Home > Uncategorized > The Pareto Efficiency Swindle

The Pareto Efficiency Swindle

from Asad Zaman

This continues a sequence of posts explaining how conventional economics is actually the economic theory of the top 1%: ET1%: Blindfolds created by Economic Theories. Eight central concepts of economic theory are shown to be deceptive – they have an appearance of objectivity, fairness, and equity, but actually conceal a strong bias in the favor of the wealthy. The previous post was the “Illusion of Scarcity.

We call the concept of “Pareto Efficiency” a swindle because it encapsulates a normative principle that property rights of the wealthy take precedence over the right to basic needs of the poor. However, it is disguised to have an appearance of scientific objectivity, while the opposite normative preference, which most people have, is said to depend on subjective and unreliable value judgments.

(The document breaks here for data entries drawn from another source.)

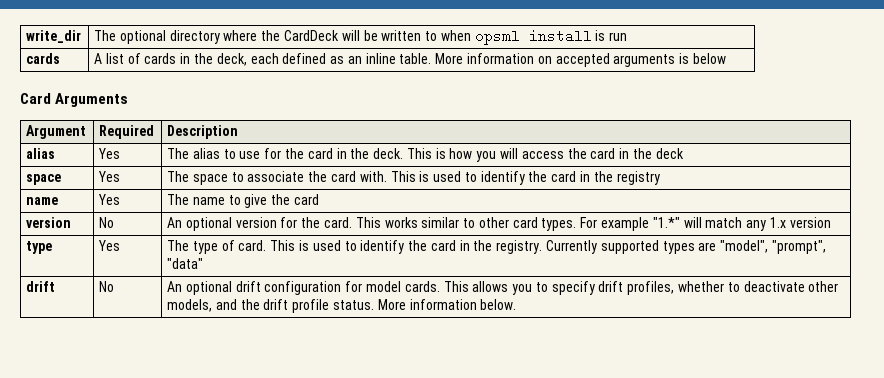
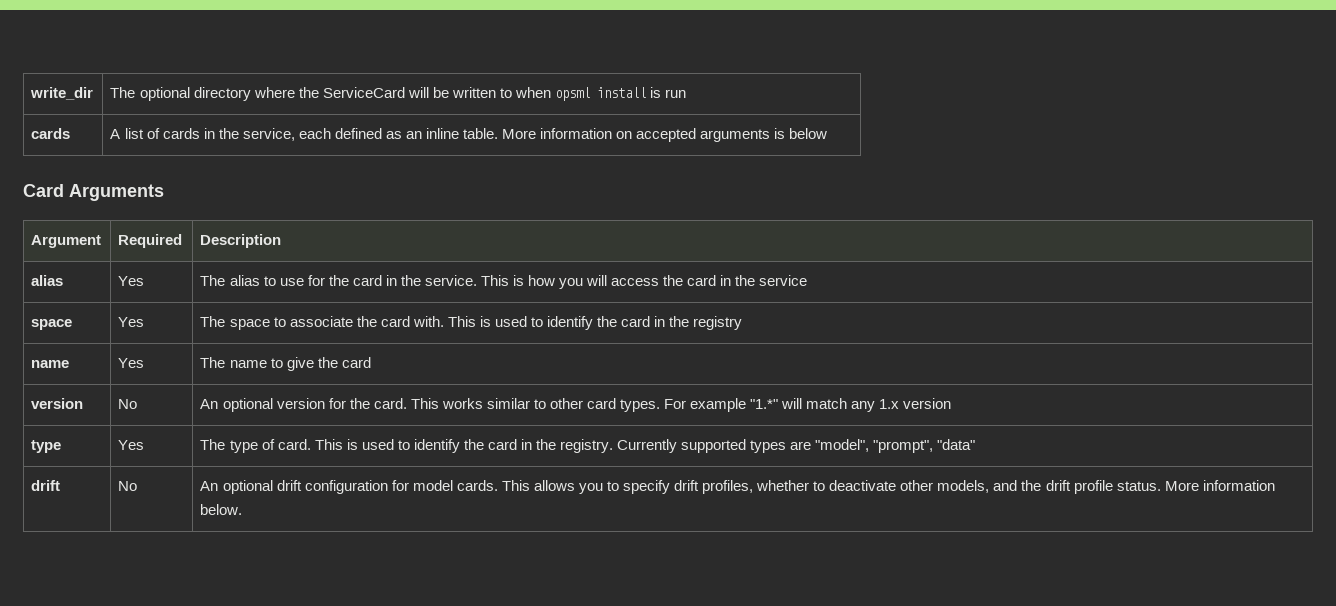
- write_dir | The optional directory where the CardDeck will be written to when opsml install is run
+ write_dir | The optional directory where the ServiceCard will be written to when opsml install is run
- cards | A list of cards in the deck, each defined as an inline table. More information on accepted arguments is below
+ cards | A list of cards in the service, each defined as an inline table. More information on accepted arguments is below
- alias | Yes | The alias to use for the card in the deck. This is how you will access the card in the deck
+ alias | Yes | The alias to use for the card in the service. This is how you will access the card in the service

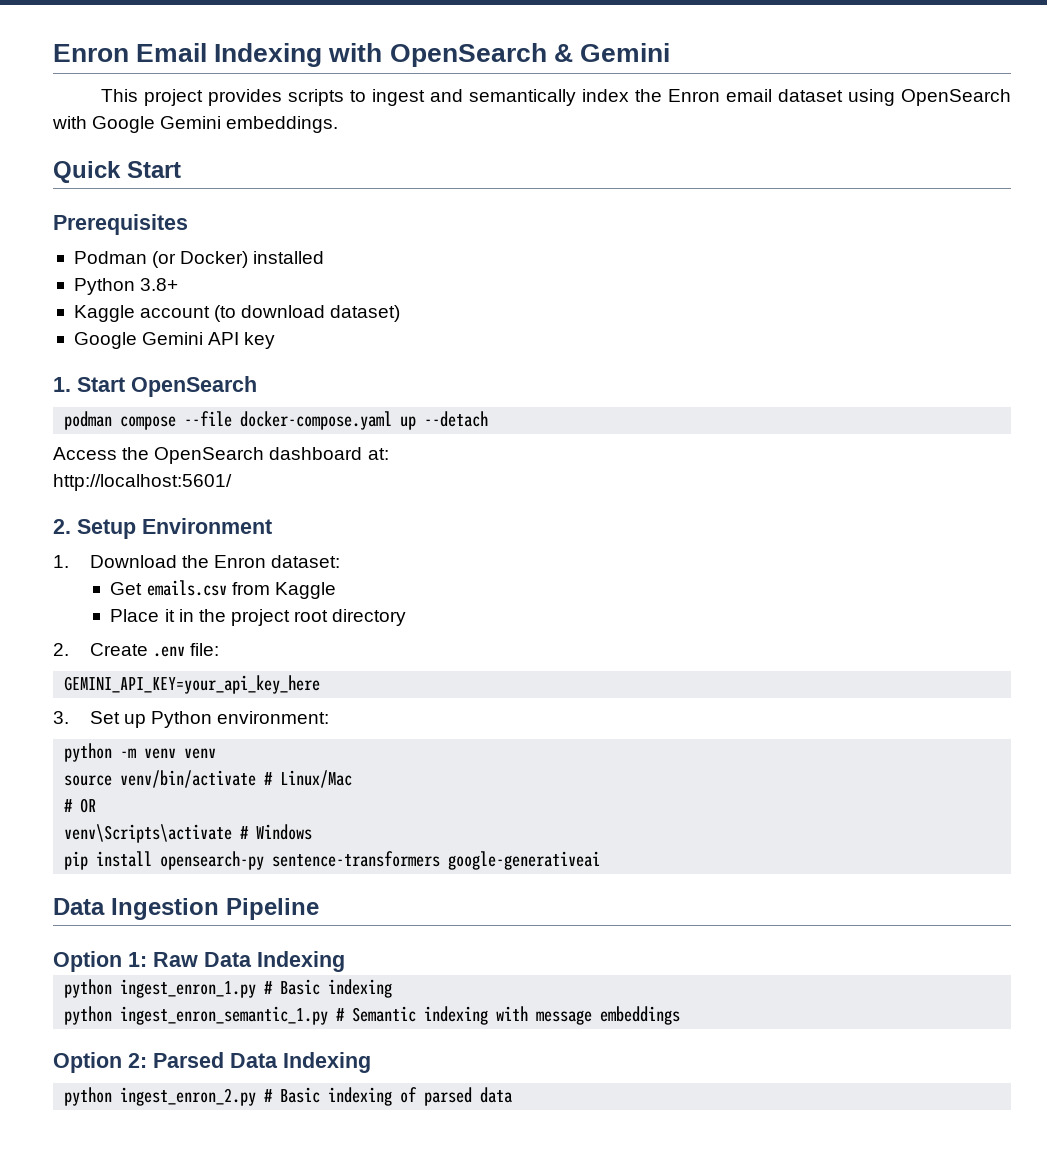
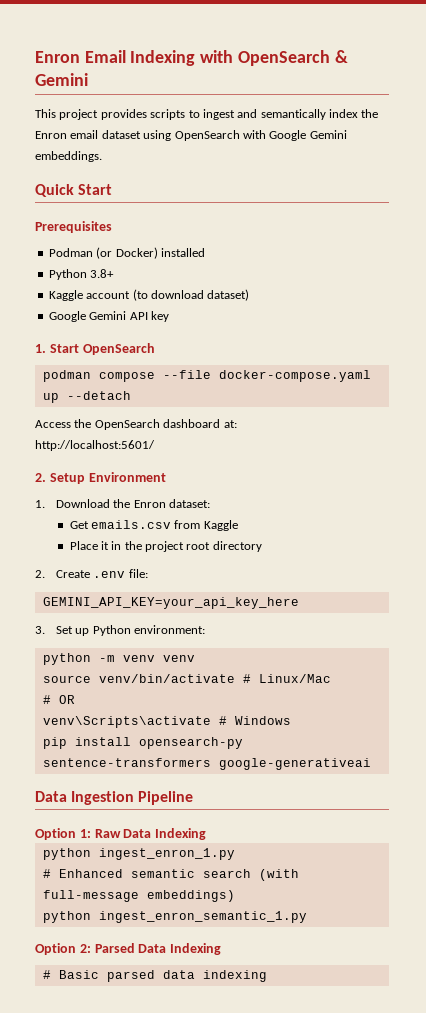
- python ingest_enron_1.py # Basic indexing
- python ingest_enron_semantic_1.py # Semantic indexing with message embeddings
+ python ingest_enron_1.py
+ # Enhanced semantic search (with full-message embeddings)
+ python ingest_enron_semantic_1.py
- python ingest_enron_2.py # Basic indexing of parsed data
+ # Basic parsed data indexing

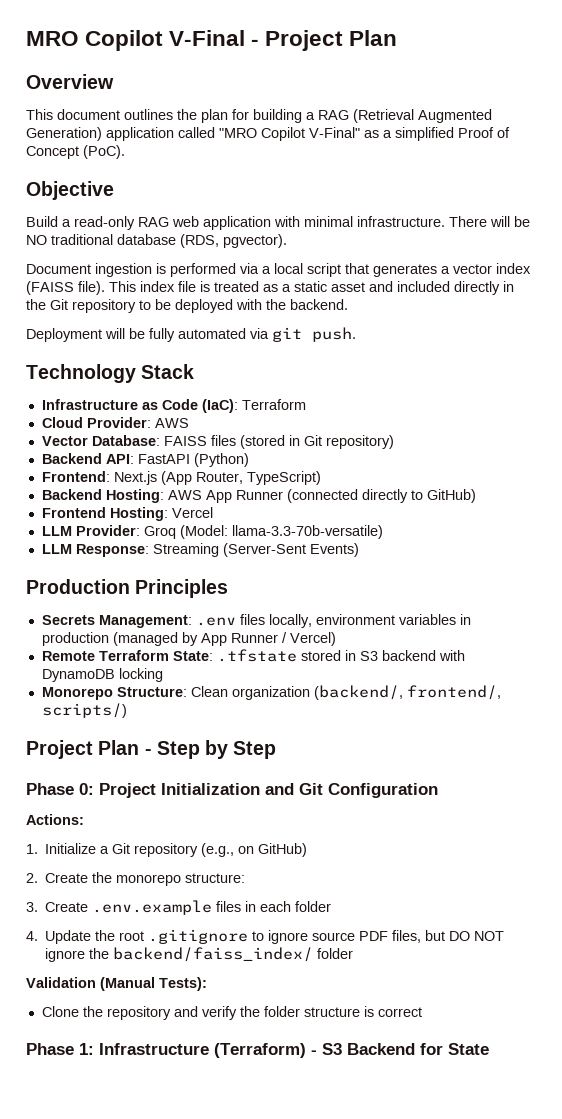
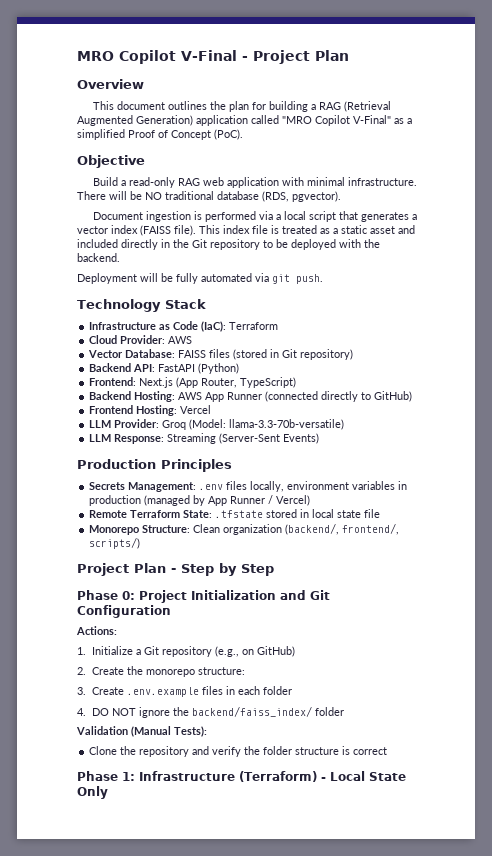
- Remote Terraform State: .tfstate stored in S3 backend with DynamoDB locking
+ Remote Terraform State: .tfstate stored in local state file
- 4. Update the root .gitignore to ignore source PDF files, but DO NOT ignore the backend/faiss_index/ folder
+ 4. DO NOT ignore the backend/faiss_index/ folder
- Phase 1: Infrastructure (Terraform) - S3 Backend for State
+ Phase 1: Infrastructure (Terraform) - Local State Only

The principle of Pareto efficiency has a harmless and innocuous appearance. Who could object to the idea that if we give more material goods to everyone, then the society as a whole would be better off? However, we will show that Pareto Efficiency is deceptive and fully qualifies for the label ET1%. It appeals to everyone when we say that increasing social welfare requires giving more goods to all. But the hidden consequence of accepting this principle is that you cannot take wealth away from the super-rich to give to the hungry, because that would decrease the wealth of the super-rich. It also provides moral cover for increasing inequality, as we shall see. It also protects property rights against the taxation required to fulfill social needs of the poor.  read more

  1. May 4, 2018 at 6:25 pm

    This article goes into great length about why the Pareto efficient outcomes idea is not fair. It ignores, however, the most basic criticism, which is that the principle is wrong, not only in the indirect consequences, but also in the blatant face of what it tries to say. There are some economists(likely in the category I would describe as liberal people trapped in conservative economists bodies), who believe that the Pareto efficient outcomes idea describes a real and valid concept and that if you go for a Pareto efficient outcome, but you tax the winners a little more to compensate the losers, you get the best of both worlds.

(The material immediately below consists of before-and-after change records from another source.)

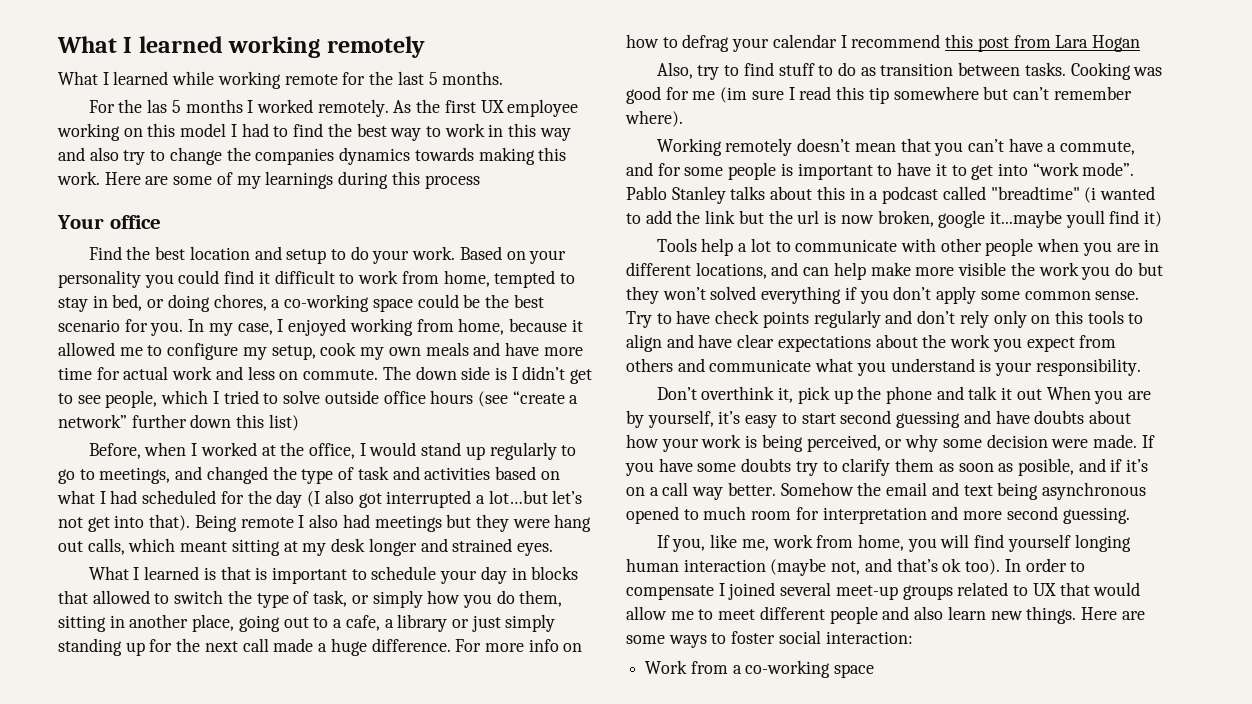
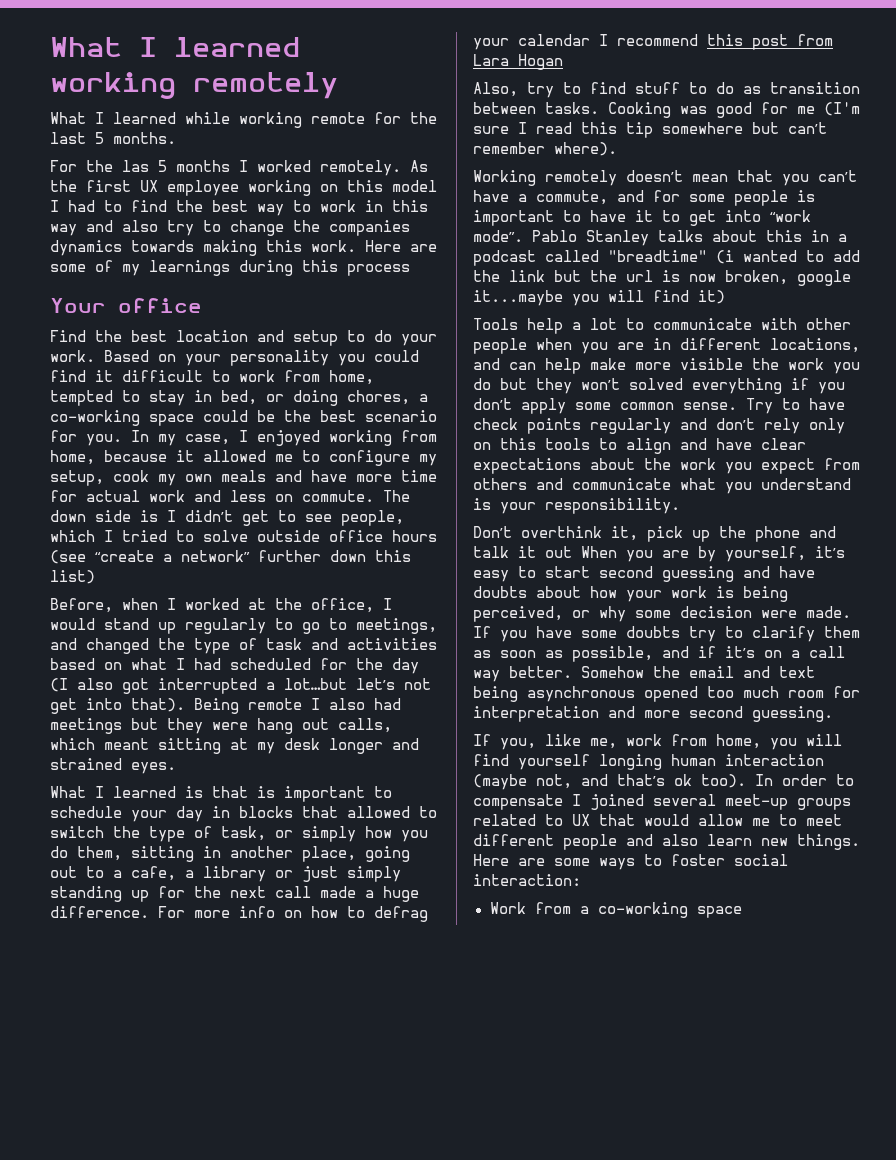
- Cooking was good for me (im sure I read this tip somewhere but can’t remember where).
+ Cooking was good for me (I'm sure I read this tip somewhere but can’t remember where).
- Pablo Stanley talks about this in a podcast called "breadtime" (i wanted to add the link but the url is now broken, google it...maybe youll find it)
+ Pablo Stanley talks about this in a podcast called "breadtime" (i wanted to add the link but the url is now broken, google it...maybe you will find it)
- If you have some doubts try to clarify them as soon as posible, and if it’s on a call way better.
+ If you have some doubts try to clarify them as soon as possible, and if it’s on a call way better.
- Somehow the email and text being asynchronous opened to much room for interpretation and more second guessing.
+ Somehow the email and text being asynchronous opened too much room for interpretation and more second guessing.

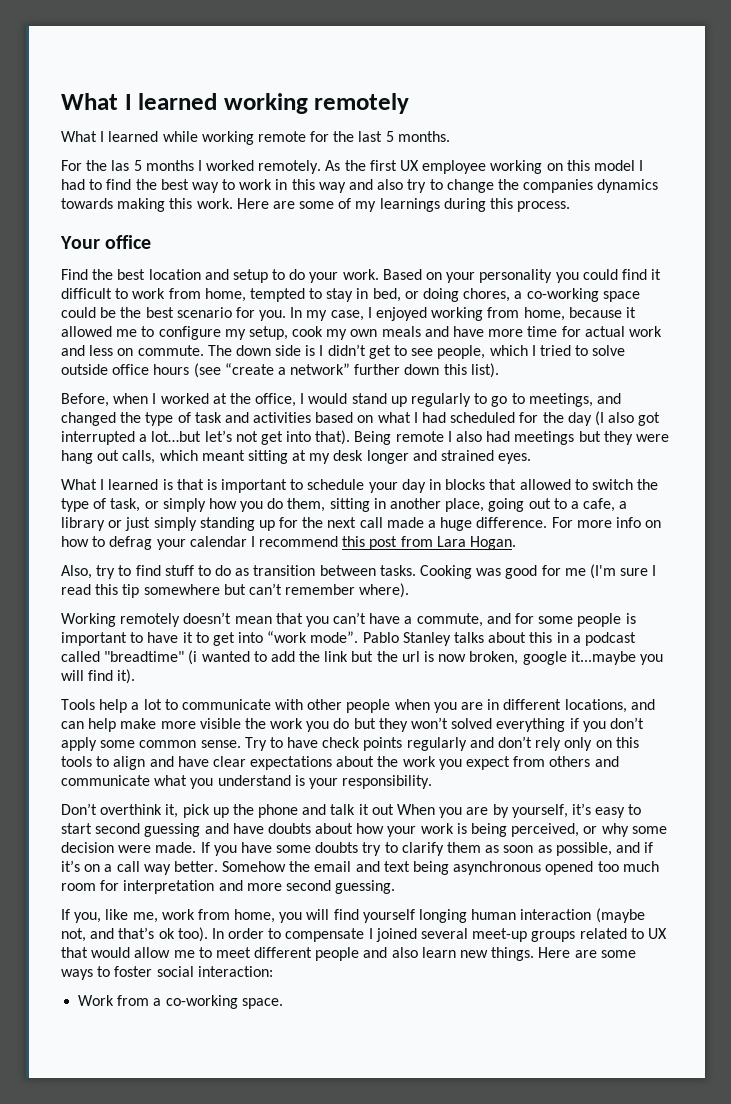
- Here are some of my learnings during this process
+ Here are some of my learnings during this process.
- The down side is I didn’t get to see people, which I tried to solve outside office hours (see “create a network” further down this list)
+ The down side is I didn’t get to see people, which I tried to solve outside office hours (see “create a network” further down this list).
- For more info on how to defrag your calendar I recommend this post from Lara Hogan
+ For more info on how to defrag your calendar I recommend this post from Lara Hogan.
- Pablo Stanley talks about this in a podcast called "breadtime" (i wanted to add the link but the url is now broken, google it...maybe you will find it)
+ Pablo Stanley talks about this in a podcast called "breadtime" (i wanted to add the link but the url is now broken, google it...maybe you will find it).
- Work from a co-working space
+ Work from a co-working space.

    Of course the idea is ridiculous because the whole point of Pareto optimality is to use a special property of economics that only exists on the Production Possibilities Frontier and to try to apply it to an economy that is deep below the PFF where manipulating exactly how far from the PFF is a far more effective way to grow an economy than trying to expand the frontier.

    The above may sound like a mathematical semantics issue to some, but when you read and understand what is going on you literally get 180 degree changes in what is optimal – for example having theory that says reduced taxes are beneficial when in fact they are harmful and increased taxes would actually be beneficial.

    • May 10, 2018 at 5:11 am

      Any ‘equilibrium’ is Pareto efficient, Jeff1089. If we have five people, four with no funds or credit, and one with $1,000,000, the ‘market equilibrium’ is Pareto efficient if the one with $1,000,000 is, er, ‘rational’, albeit, given subjective preferences which are presumed to be rational and ordered we are left only with the presumption of rationality in subjective preferences.

      This said, if the five people each had $200,000, then, given mainstream economic assumptions that ‘remove’, er, ‘irrational’ people, then the outcome reached in the market is Pareto efficient.

      In the first case, lack of ability to pay means that four people die (unless it is the ‘subjective preference of the million dollar holder to provide some subsistence to these to alleviate his or her loneliness, er, ‘whatever’). In standard analysis, this person couldn’t care less about the four dying, but one can build their basic subsistence into his or her preference function. If he or she lets them die, that’s Pareto efficient. If he or she assists them, that’s also Pareto efficient as long as no one is forcing him or her.

      So all outcomes leading to any presumed equilibrium are Pareto efficient.

      Consequently, the term is itself quite meaningless as a concept or a percept.